Spalletti vuole tutto e subito

04.02.2016 21:00 di Gabriele Chiocchio Twitter:    vedi letture
Spalletti vuole tutto e subito

Possono appena due vittorie far riaccendere l’entusiasmo? Pare proprio di sì: con i sei punti incamerati nel giro di quattro giorni la Roma sta tenendo in piedi un’annata che giocoforza sarà negativa visti gli obiettivi di inizio stagione, ma che rischia di diventare sportivamente drammatica qualora i giallorossi non riuscissero a riacciuffare la terza piazza, valida per giocarsi poi un consistente assegno nel playoff di Champione League di agosto.

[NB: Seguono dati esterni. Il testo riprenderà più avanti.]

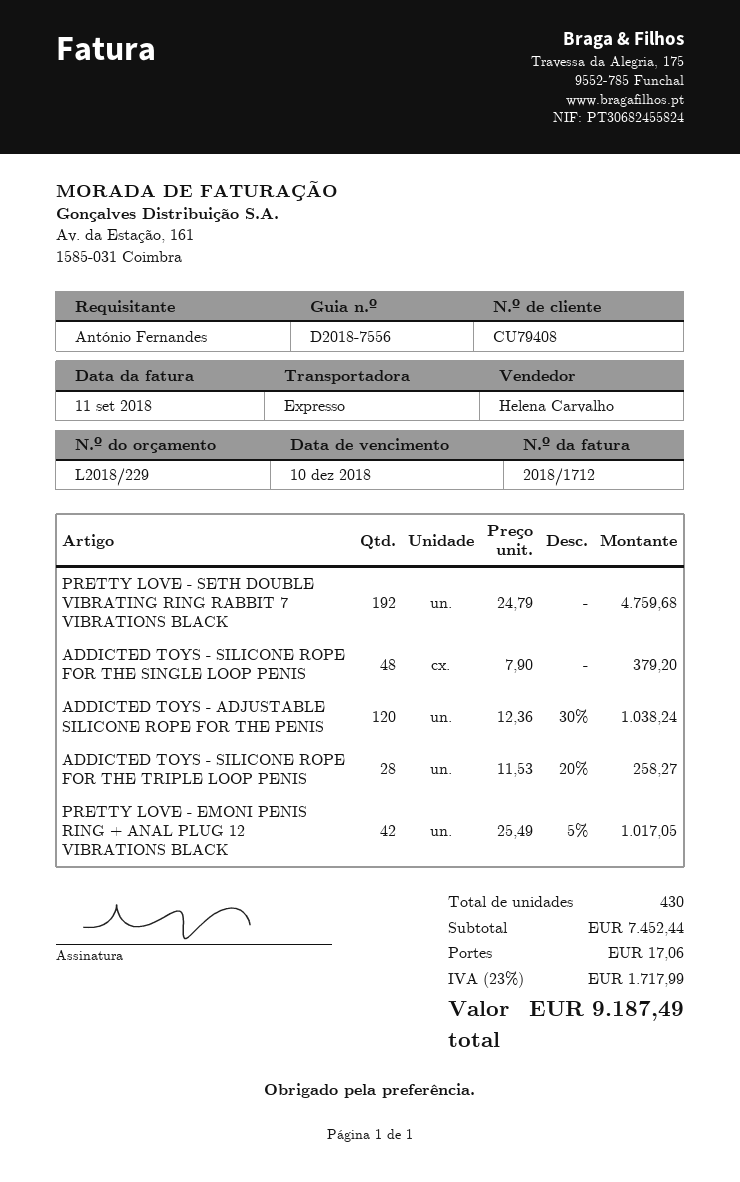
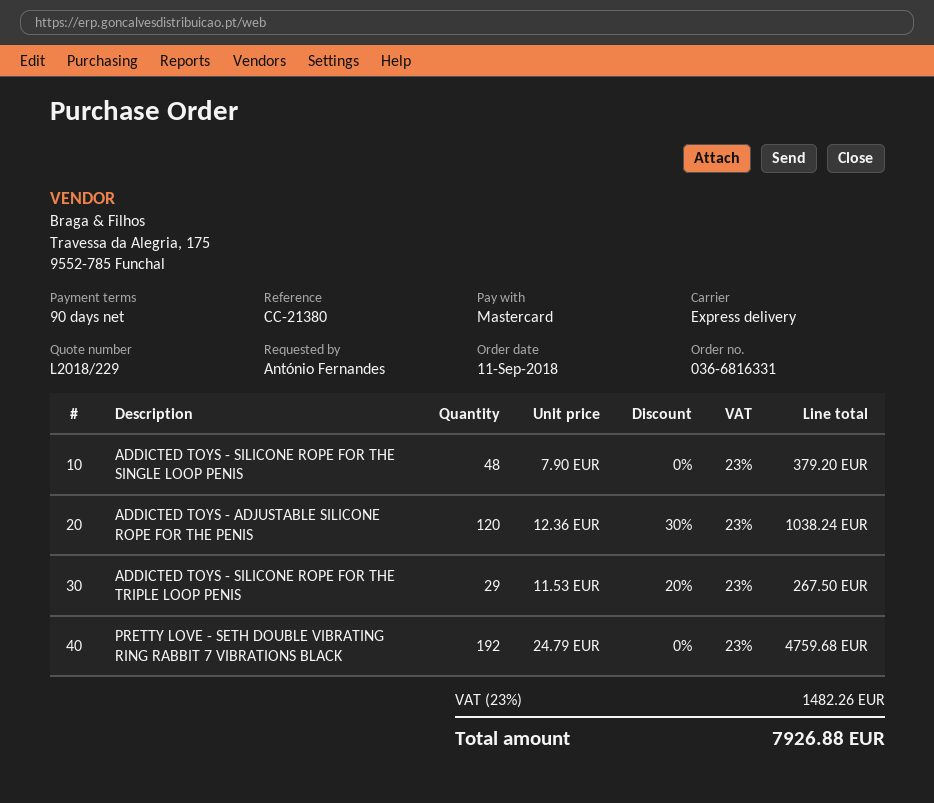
ADDICTED TOYS - SILICONE ROPE FOR THE TRIPLE LOOP PENIS: 28 x 11.53 - 20% = 258.27 -> 29 x 11.53 - 20% = 267.50
PRETTY LOVE - EMONI PENIS RING + ANAL PLUG 12 VIBRATIONS BLACK: 42 x 25.49 - 5% = 1017.05 -> none
shipping: 17.06 -> none
tax: 23% = 1717.99 -> 23% = 1482.26
total: 9187.49 -> 7926.88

TUTTO E SUBITO - E lo sta facendo anche nel modo meno congeniale a una necessità immediata di classifica. Si sarebbe potuto cominciare da zero, con un modulo convenzionale, i giocatori messi banalmente “al loro posto” e rimotivati in maniera sufficiente per battere avversari che, fatta salva la Juventus, non sembrano insormontabili almeno per la prima parte del girone di ritorno. Invece, Spalletti ha scelto la strada più difficile e il primo tempo della partita del Mapei Stadium ha dimostrato come questa strada sia evidentemente praticabile: il modulo con la difesa “a tre e mezzo” è stato già ampiamente digerito dai giocatori, che hanno disputato quarantacinque minuti come mai prima in stagione, con una sicurezza tecnica che si è tramutata anche in freschezza mentale sfruttata poi nel secondo tempo. La vera sorpresa è dunque la rapidità con cui la squadra sta compiendo questa trasformazione, assolutamente inaspettata e molto, molto poco ipotizzabile fino solo a qualche settimana fa.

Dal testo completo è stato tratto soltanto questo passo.